Work to be completed:
Use the entries below and reproduce exactly the lines from the one containing "[10,145,142,165] 1 ks254,90" down to the one containing "[10,166,78,192] 25490Kč ->", both of them included.

Extracted records:
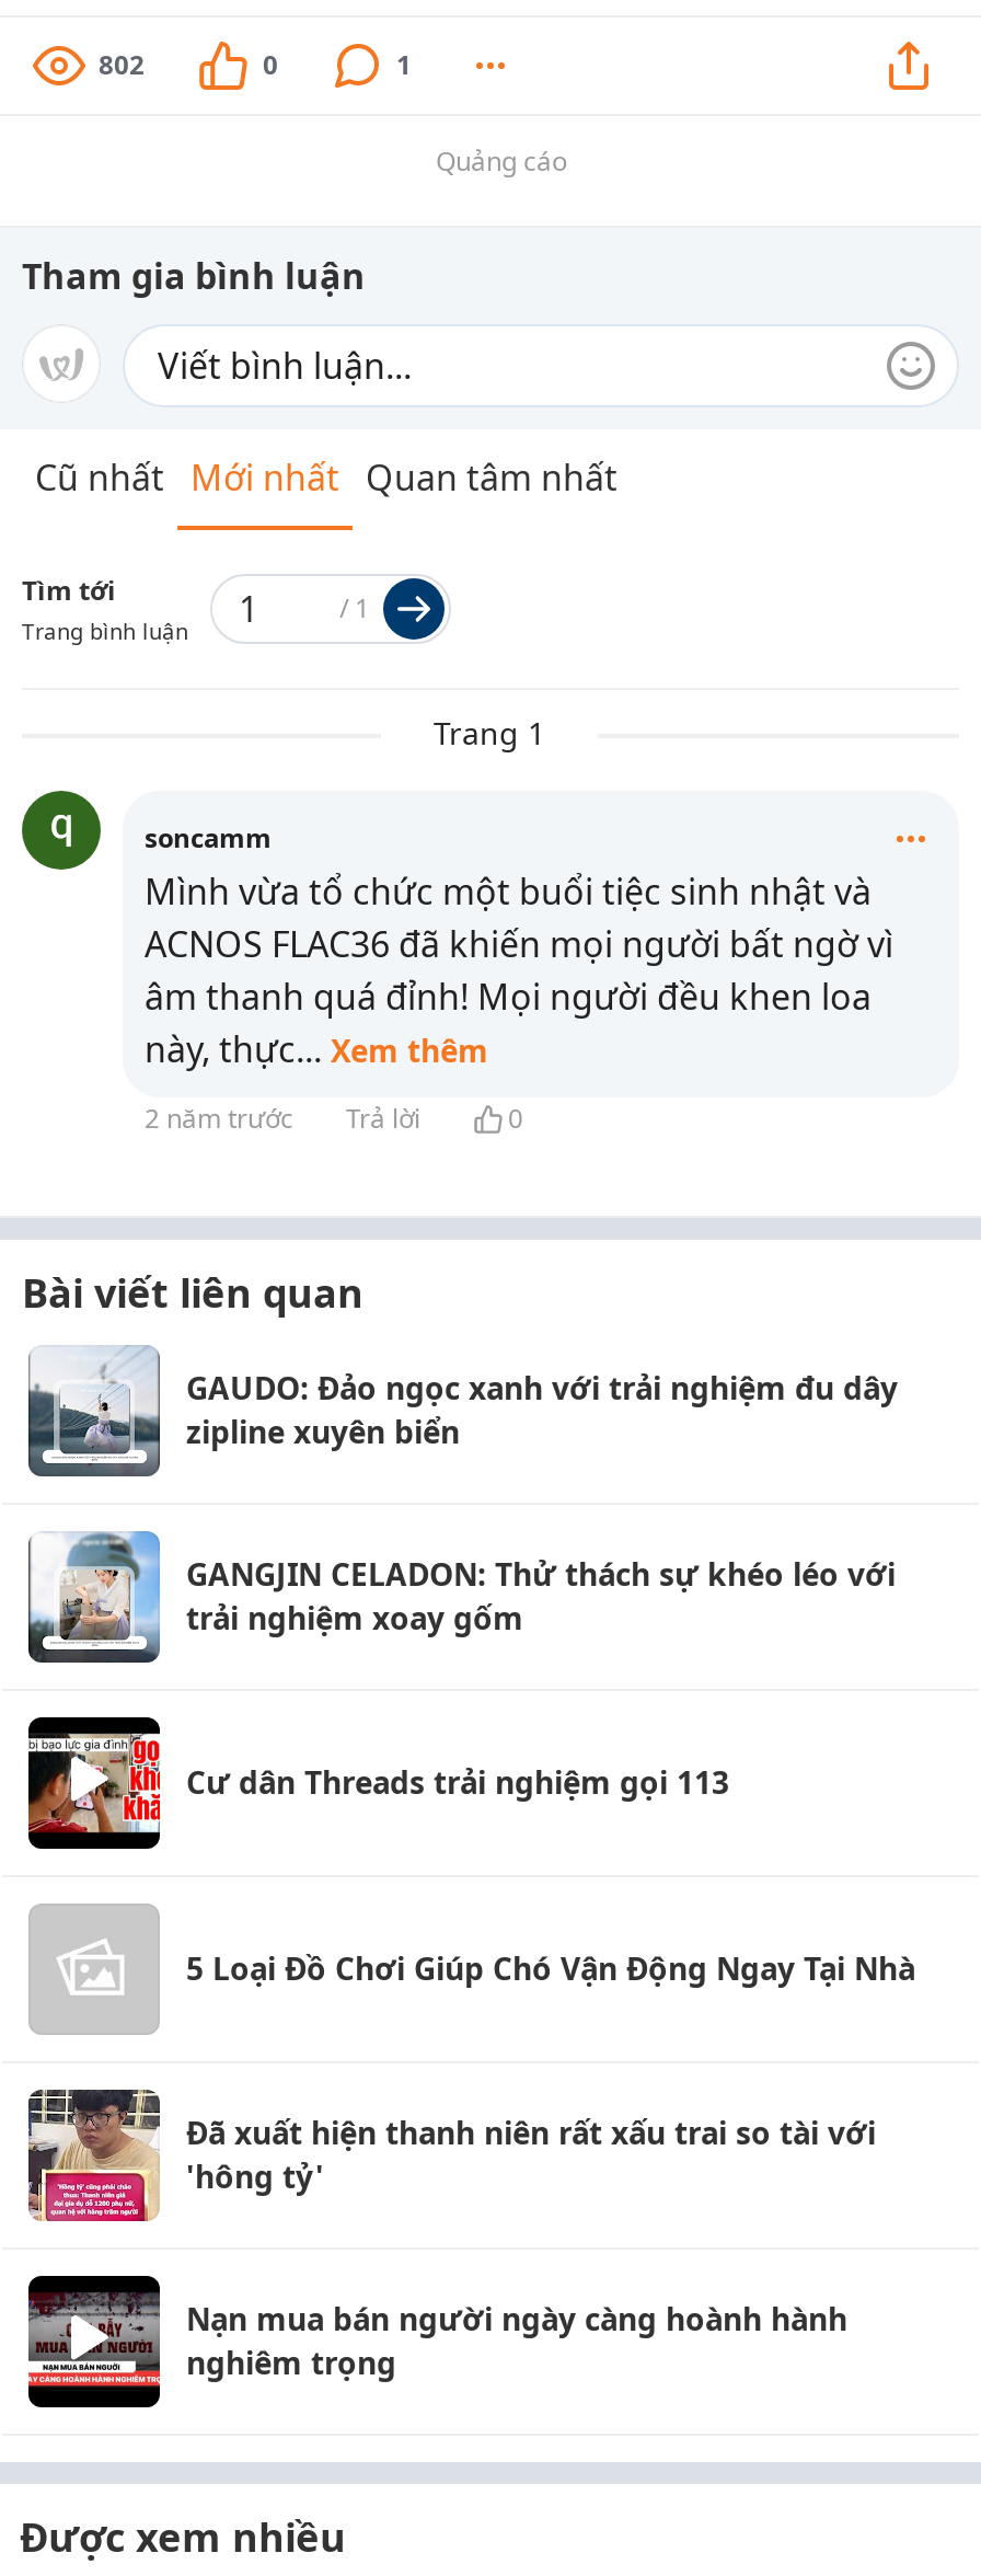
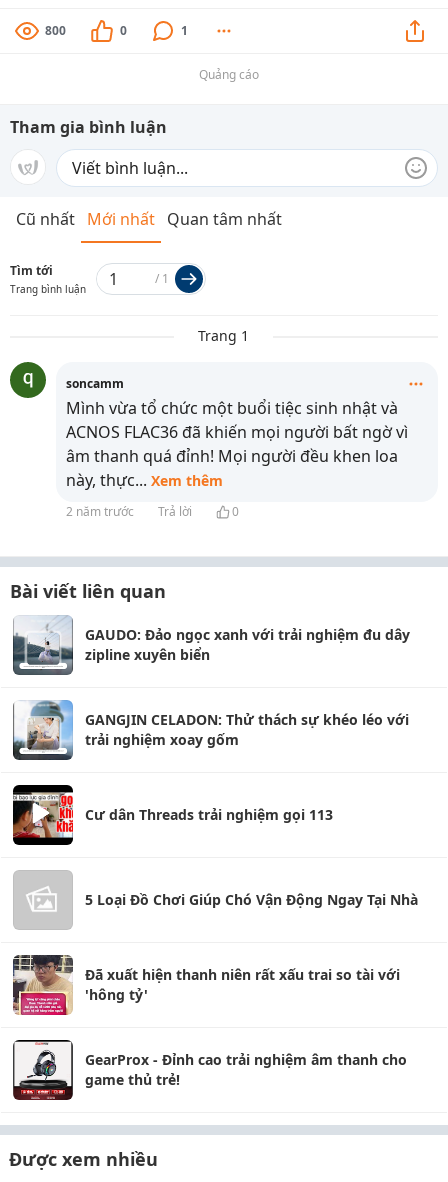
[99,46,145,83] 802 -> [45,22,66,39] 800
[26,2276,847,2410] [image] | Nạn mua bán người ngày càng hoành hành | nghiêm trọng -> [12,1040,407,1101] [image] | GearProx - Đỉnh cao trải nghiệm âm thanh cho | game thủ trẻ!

==

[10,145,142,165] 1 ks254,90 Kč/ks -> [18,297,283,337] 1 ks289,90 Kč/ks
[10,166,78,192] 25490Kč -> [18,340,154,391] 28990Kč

* * *

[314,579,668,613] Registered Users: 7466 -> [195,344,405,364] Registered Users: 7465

Your solution:
[10,145,142,165] 1 ks254,90 Kč/ks -> [18,297,283,337] 1 ks289,90 Kč/ks
[10,166,78,192] 25490Kč -> [18,340,154,391] 28990Kč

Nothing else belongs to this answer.